When they make the dirt drop and fill the hole, I may ask them to push the dirt that I have dug out back over on top of it so that I don't have to spend any more time on it. What would take me two hours will probably take them all of 5 minutes or less. I'll call them Monday to get a quote on the Bobcat work. It says they deliver in tandem and half tandem loads. I sure hope they can make it less than the 7 cubic yards (apparently about half of a dump truck, or 14 cubic yards on average for a full truck). Current guesstimates are 7 feet long, 4.5 feet deep (just to make sure I have enough) and 4 feet wide. If my math is right, that would only be about 4.7 cubic yards of fill dirt. But I want to make sure I get that right so that I don't end up with way more than I need. I sure hope I can find another lid. The one that I dug up is just teetering on the edges. The rocks are coming out of the concrete as I dig and scrape it a little bit. I see a lot of areas where the concrete is corroding to the point where chunks come out of the slabs while digging, so I'm quite glad to have discovered this. While it seems "solid"...not sure how much longer that concrete would hold under the weight of the dirt. Looks very poorly made. Man, they must have taken every shortcut they could have when they built these houses in this neighborhood.


----------



## nealtw (Sep 18, 2016)

They left a lip on the edge to keep the lid from siding in by mistake, my guess is that there is no lip on the ends to allow the lids to be slid sideways for pumping and was left open.

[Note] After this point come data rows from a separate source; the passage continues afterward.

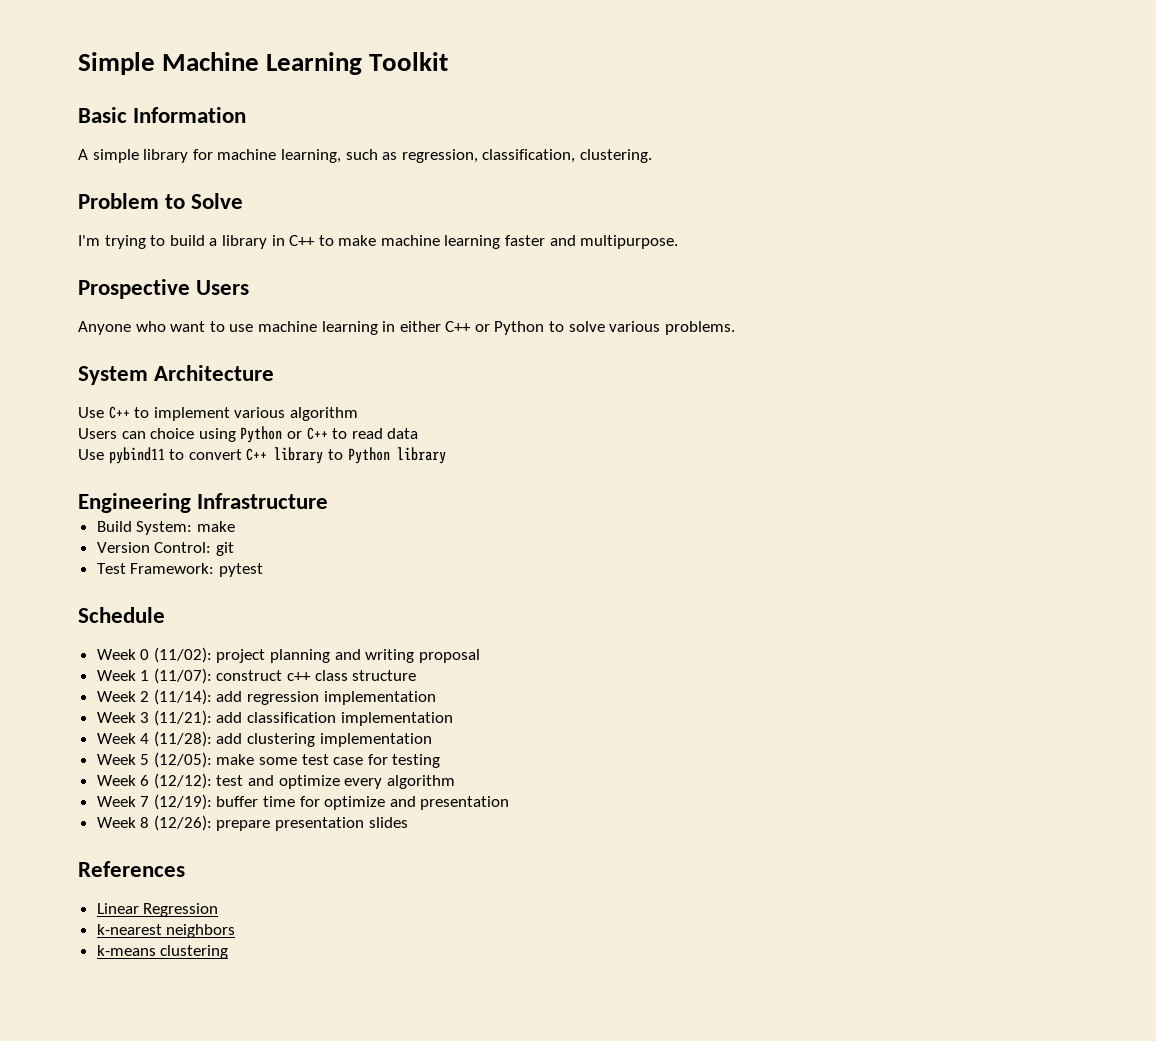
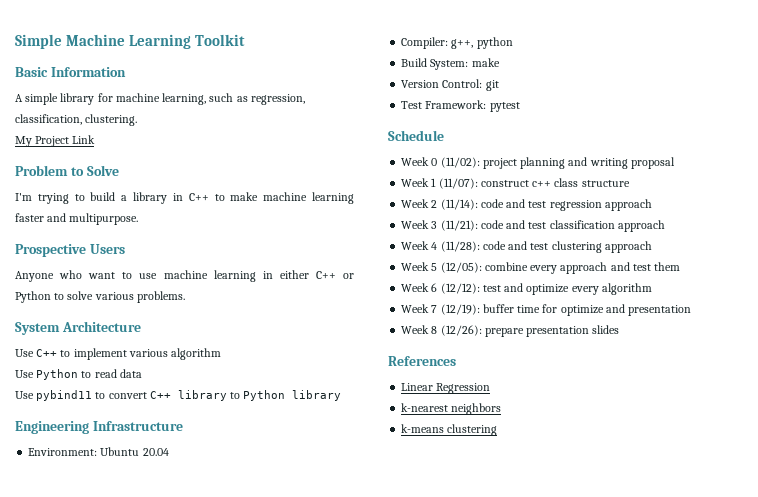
(652, 156) none -> [15,135,96,147] // My Project Link
[78,426,328,443] Users can choice using Python or C++ -> [15,369,79,380] Use Python
(329, 501) none -> [28,447,169,456] [401,37,513,49] // Environment: Ubuntu 20.04 // Compiler: g++, python
[216,691,436,705] [96,710,453,726] [96,731,432,747] [96,752,441,768] add regression implementation // Week 3 (11/21): add classification implementation // Week 4 (11/28): add clustering implementation // Week 5 (12/05): make some test case for testing -> [480,199,652,211] [401,220,665,232] [401,241,652,253] [401,262,681,274] code and test regression approach // Week 3 (11/21): code and test classification approach // Week 4 (11/28): code and test clustering approach // Week 5 (12/05): combine every approach and test them

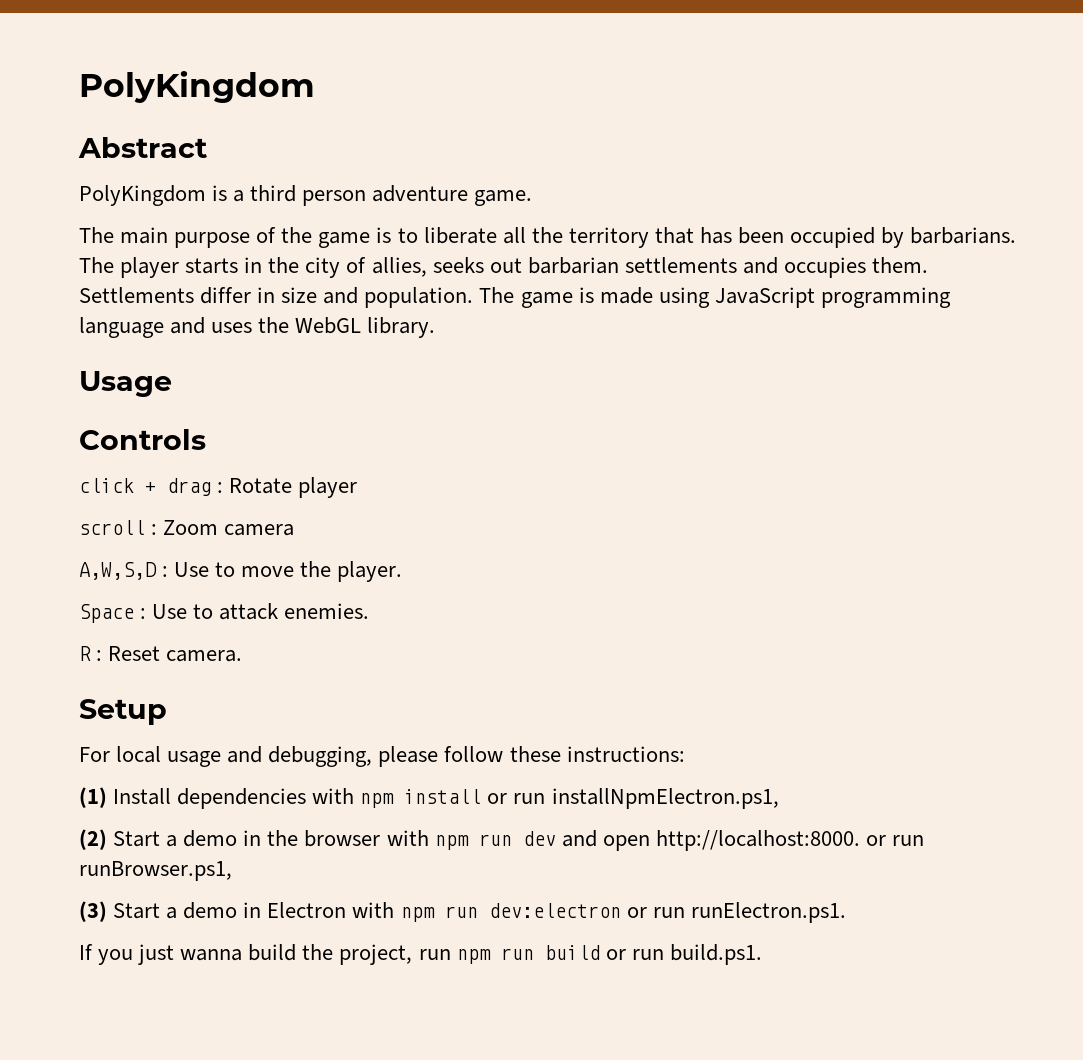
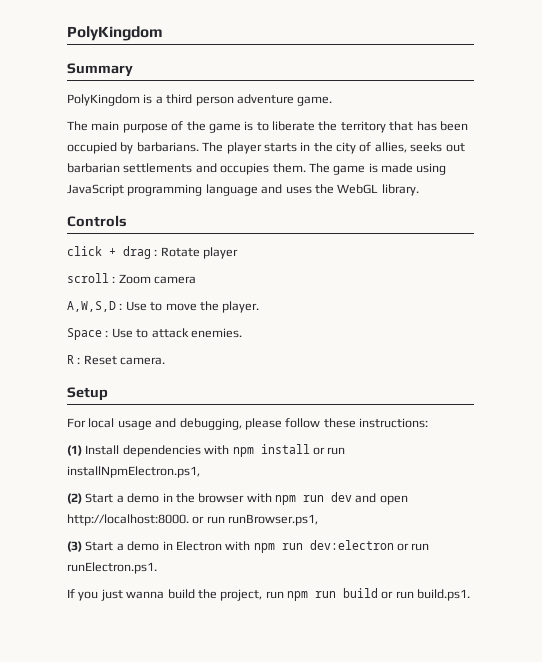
[78,137,207,158] Abstract -> [67,63,133,77] Summary
[502,227,526,244] all -> (315, 126) none
[79,287,474,308] Settlements differ in size and population. -> (306, 168) none
[79,371,172,397] // Usage -> (419, 190) none

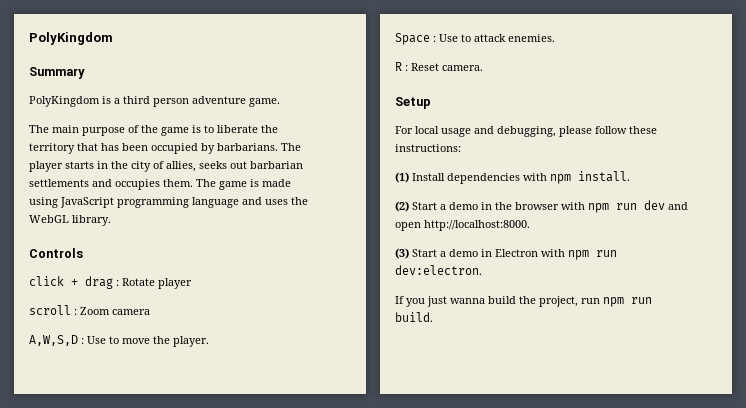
[260,444,346,455] [67,466,200,478] install or run installNpmElectron.ps1, -> [578,171,630,182] install.
[192,514,319,526] or run runBrowser.ps1, -> (530, 225) none
[309,540,430,551] [67,562,157,574] dev:electron or run runElectron.ps1. -> [395,265,482,275] dev:electron.
[343,588,471,601] build or run build.ps1. -> [395,312,433,322] build.

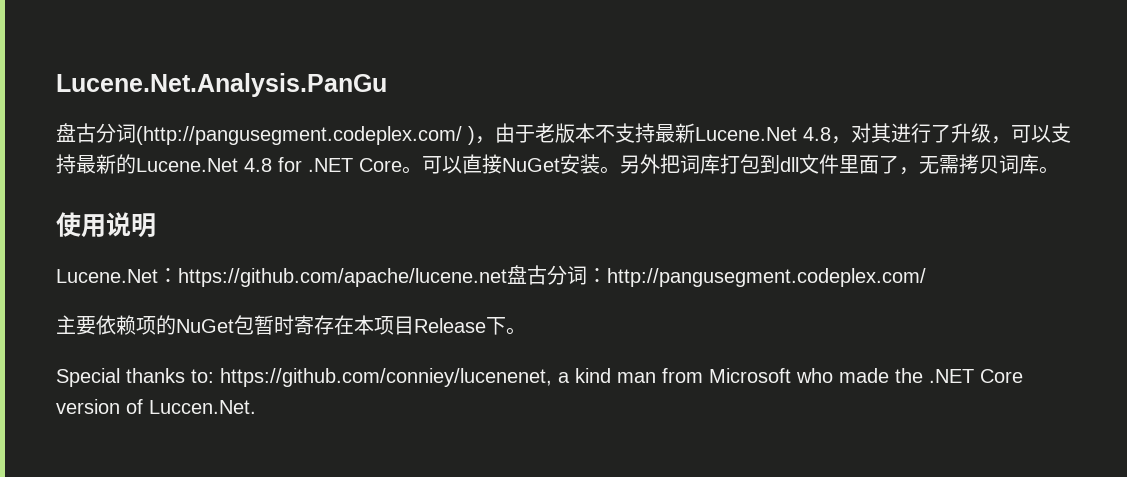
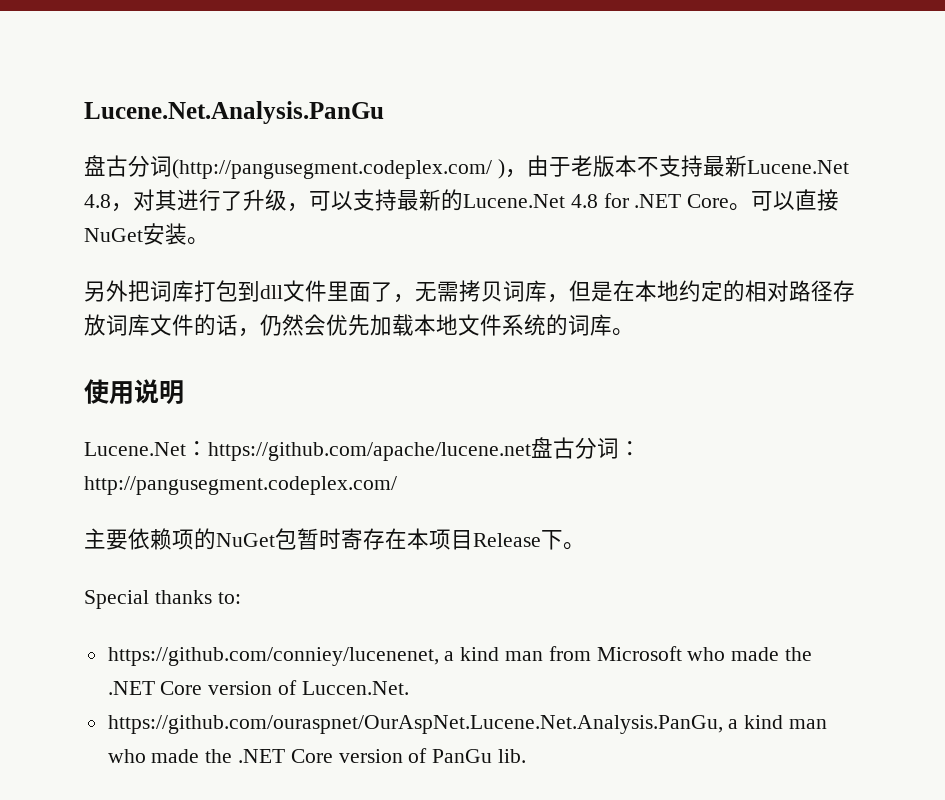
(620, 170) none -> (209, 241) //
(1039, 164) none -> [547,280,855,303] [84,314,612,337] ，但是在本地约定的相对路径存放词库文件的话，仍然会优先加载本地文件系统的词库
(214, 376) none -> (241, 598) //
(256, 407) none -> [107,715,828,734] [107,748,527,763] // https://github.com/ouraspnet/OurAspNet.Lucene.Net.Analysis.PanGu, a kind man who made the .NET Core version of PanGu lib.

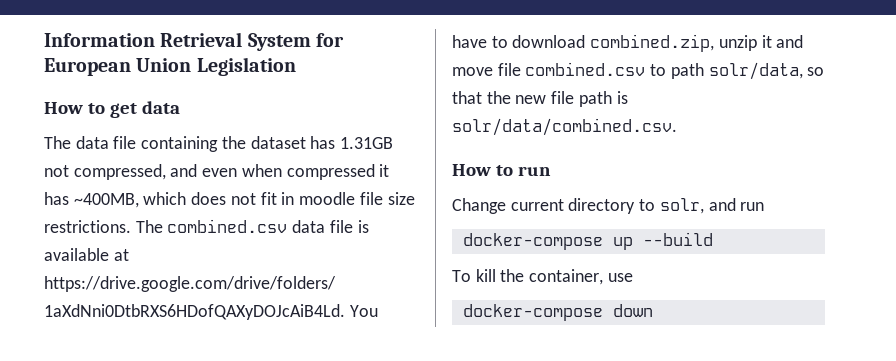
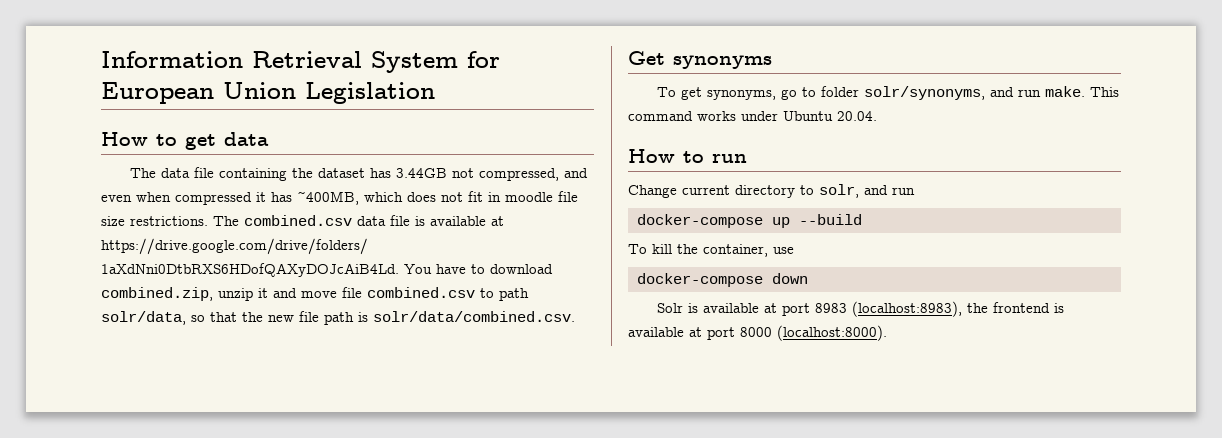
[340,137,394,149] 1.31GB -> [396,168,448,178] 3.44GB
(677, 127) none -> [628,51,772,69] [657,86,1120,100] [628,111,877,121] // Get synonyms // To get synonyms, go to folder solr/synonyms, and run make. This command works under Ubuntu 20.04.
(653, 310) none -> [657,301,1065,317] [628,325,887,341] // Solr is available at port 8983 (localhost:8983), the frontend is available at port 8000 (localhost:8000).

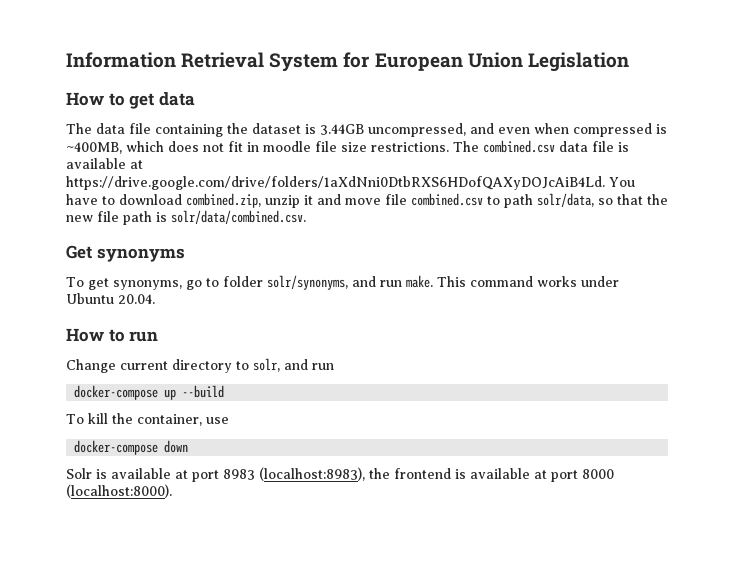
[370,168,560,181] has 3.44GB not compressed, -> [305,123,466,137] is 3.44GB uncompressed,
[256,192,292,202] it has -> [656,124,667,134] is

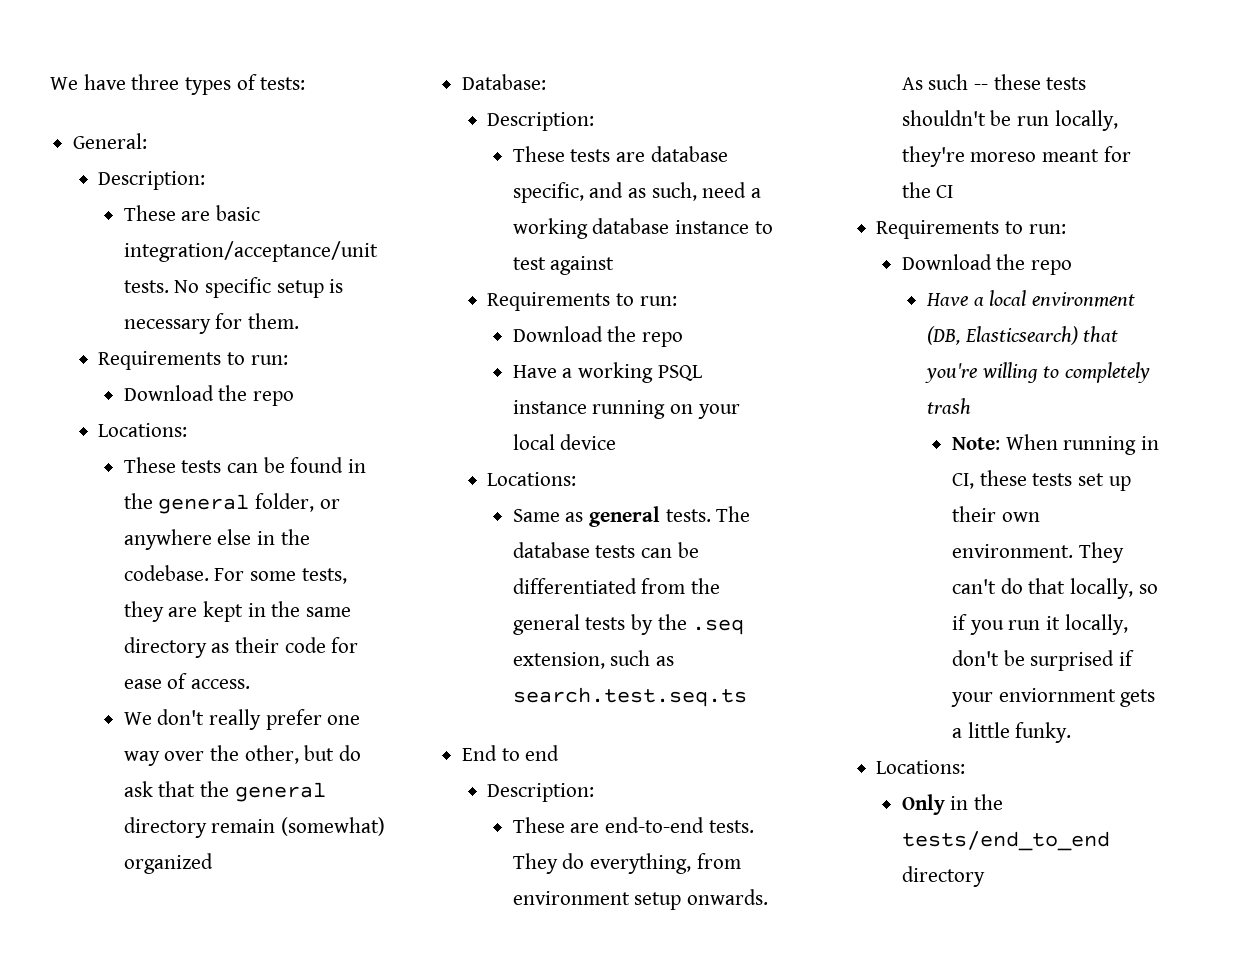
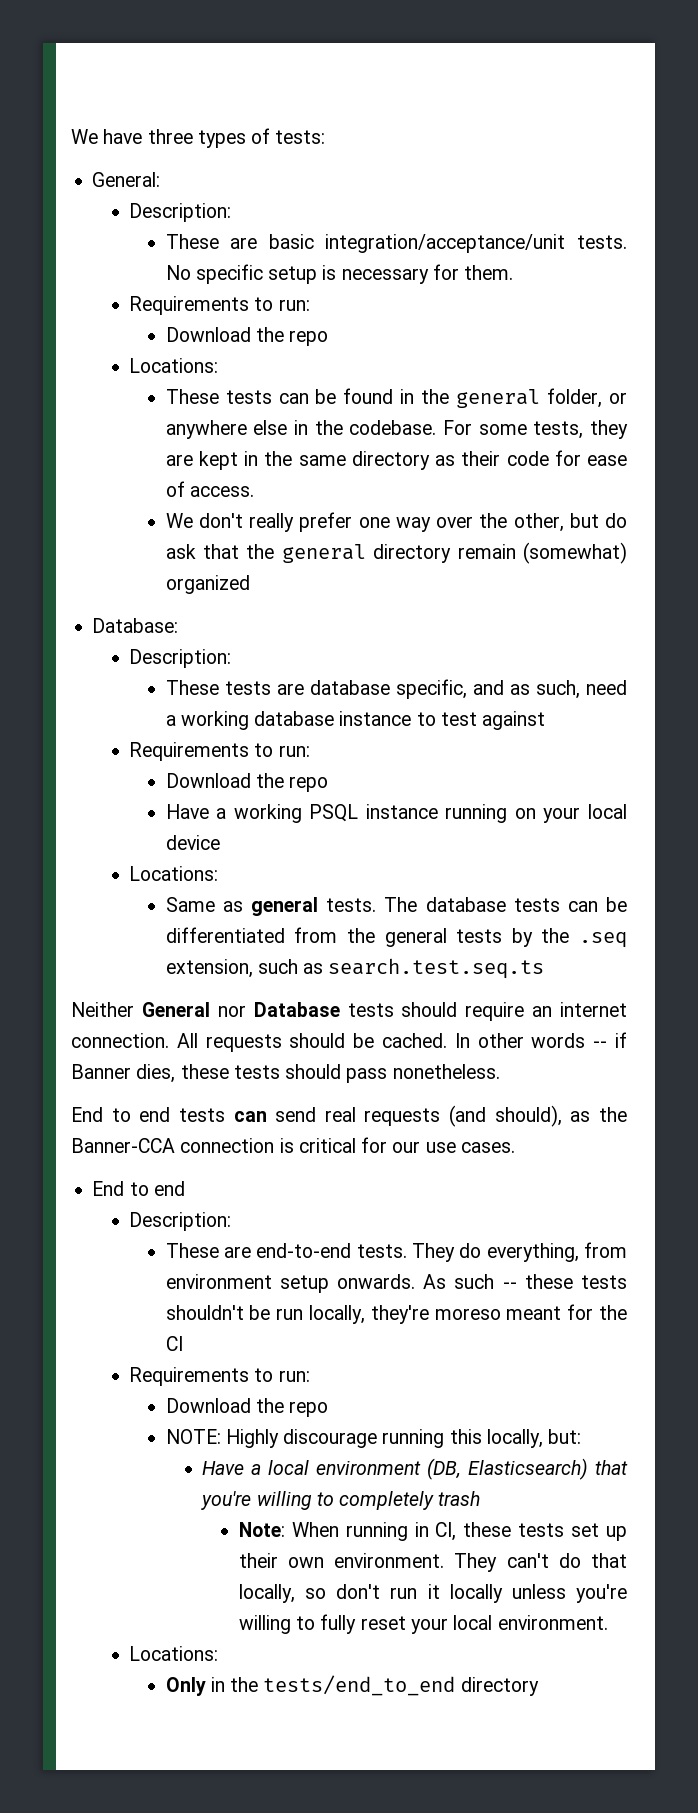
(747, 697) none -> [71,1002,627,1021] [71,1032,627,1052] [71,1064,500,1083] [71,1105,627,1127] [71,1137,515,1153] // Neither General nor Database tests should require an internet connection. All requests should be cached. In other words -- if Banner dies, these tests should pass nonetheless. // End to end tests can send real requests (and should), as the Banner-CCA connection is critical for our use cases.
(1073, 267) none -> [165,1429,582,1448] // NOTE: Highly discourage running this locally, but:
[951,614,1128,635] [951,650,1134,671] [950,688,1156,707] [951,722,1072,743] if you run it locally, don't be surprised if your enviornment gets a little funky. -> [336,1584,627,1603] [238,1614,608,1634] don't run it locally unless you're willing to fully reset your local environment.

You should really do all the plumbing done around the outside that you are going to do so the bobcat can clean all that up at one time. Raising the dirt level around the house a little would not be a big deal.


----------



## jmr106 (Sep 22, 2016)

The company that advertises the Bobcat service with dirt delivery...the owner was doing that as a side gig at some point. Though it is still on their website as being available, he doesn't do it any longer. None of the other local delivery places do it. I'm sure I could scour the area for Bobcat contractors...probably lots of them. I'm just going to do it manually.

I'm going to see if I can get my hands on one of these:







Home Depot and a lot of home improvement stores should have it. Gorilla Cart/Dump Cart. It is a lot easier than a wheelbarrow, apparently holds about the same and the big wheels make it roll a lot better across the grass and bumpy areas. When I get to the hole, just flip it and let the weight of the dirt dump itself down into the hole. I could probably use it later to just wheel right into the crawlspace door and do the same with dumping gravel when it is time. I'll also be picking up a scooping shovel and a large tarp. I'm just going to spread it out over the driveway and edge of the yard and let them drop it right there. At a moderate/comfortable pace, I can probably have that thing filled in withing 4-6 hours max. 

So here's an odd question.

The septic measures 7.5 feet long x 4.5 feet deep x 4 wide officially. I had been unsure about the length since I had not found each end wall yet. Still only the one lid that is almost in the middle, about 2 feet wide.

Just to add a little overkill for packing down, various little holes in the yard, etc...I assume 8 x 4.5 x 4. That should be 144 cubic feet if my math is correct. Divided by 27, that should be about 5.3 cubic yards of fill dirt. When I look up 5 and 6 cubic yards being delivered at houses...why does it not "look" like it will fill the tank or be enough? I know that my measurements of the hole are right. For some reason, it just doesn't "look" like enough dirt based on the pics and videos that I have seen of people getting similar amounts.


----------



## nealtw (Sep 22, 2016)

Trust your math, it never looks or sounds right.


----------



## nealtw (Sep 22, 2016)

Can you find local adds like this, learning to drive a bobcat or skid steer will take you about 5 minutes.
http://www.kijiji.ca/b-ontario/bobcat-rental/k0l9004


----------



## jmr106 (Sep 22, 2016)

nealtw said:


> Trust your math, it never looks or sounds right.




Yeah, it didn't look right. But then again, I said to myself, "All of these people do that stuff every day. They use these same measurements to get what they need to fill in all sorts of things, so why wouldn't it work?"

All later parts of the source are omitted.